如何在C中的printf中编写.5？

Question

I want to print 0.5 value in ".5" form in ANSI C? I searched the web and stackoverflow, but I did not find what I want. I tried both "%.1f" and "%0.1f ". But neiter of them worked.

Answer 1

There is no such specification in C to print fractional numbers without 0 at the begin.
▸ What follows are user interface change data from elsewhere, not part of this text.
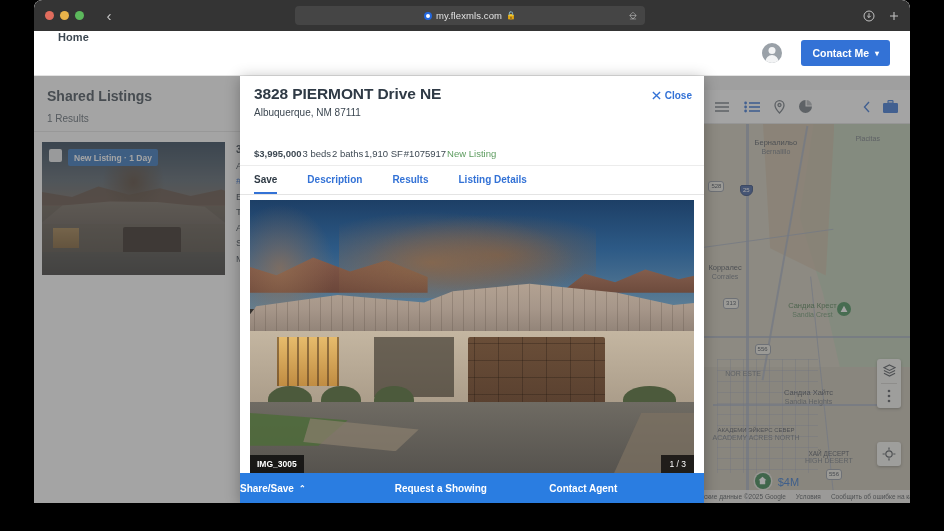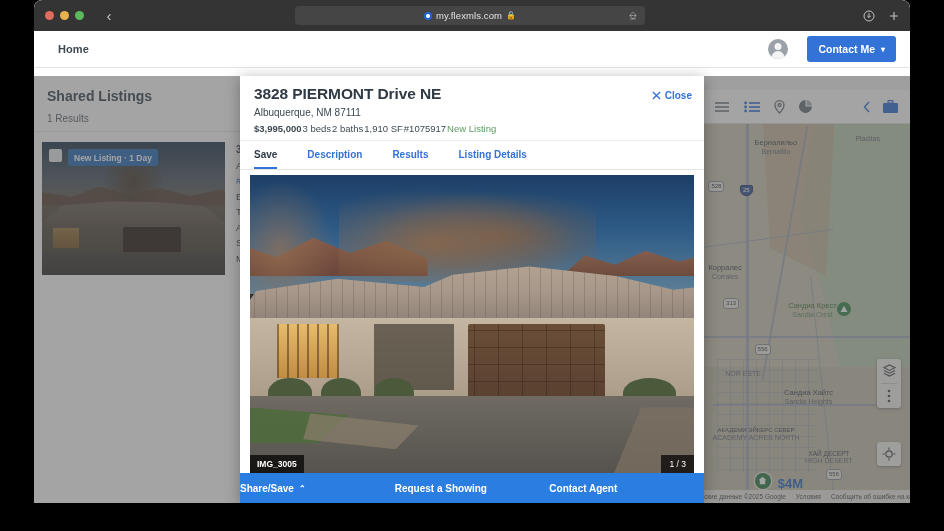"Home" .app-header { align-items: center -> none; height: 37px -> 45px; padding: 0 14px 0 24px -> 0 20px 0 24px }
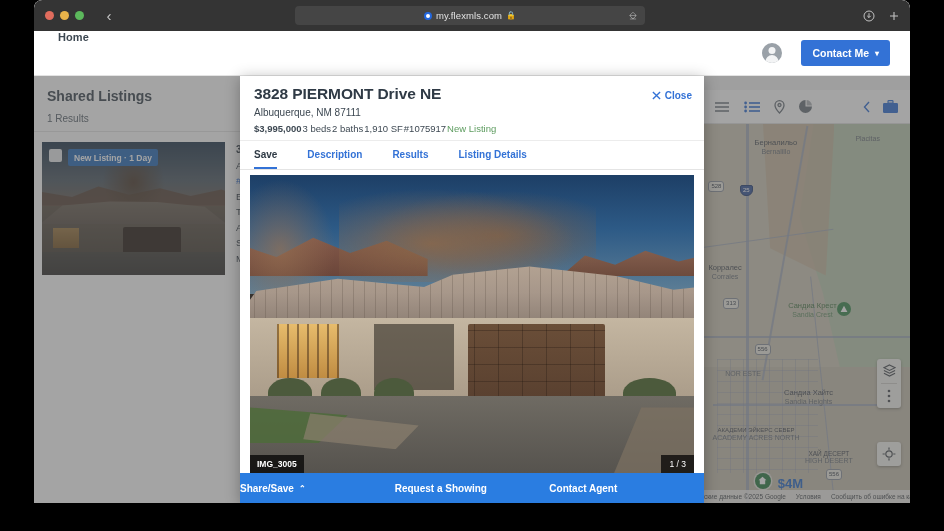"New Listing" .m-new { margin-top: none -> 25px }
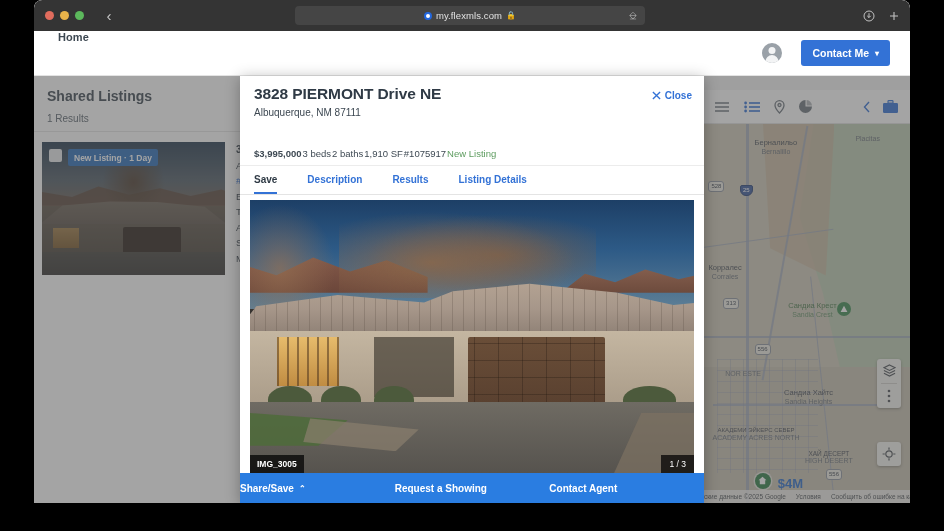"$4M" .home-price { font-size: 13px -> 11px; font-weight: bold -> normal }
BTW you can use this code for your case:

printf(".%d", (int)(0.5*10));

Answer 2

Try this workaround:

double f = 0.5;

printf(".%u\n" , (unsigned)((f + 0.05) * 10));

Answer 3

After accept answer

Should code need to avoid troubles with large floating point values, INF, NaN or edge conditions like

printf(".%d", (int)(0.46*10)); // prints "0.4"

Post-process the string.

void PrintdNoLead0(double x) {
  const char *format = "%.1f\n";
  if (fabs(x) < 1.0) {
    char buf[10];  // Some buffer large enough for x in range -1<x<1
    sprintf(buf, format, x);
    char *p = strchr(&buf[1], '.');
    if (p[-1] == '0') {
      memmove(&p[-1], p, strlen(p));
    }
    fputs(buf, stdout);
  } else {
    printf(format, x);
  }
}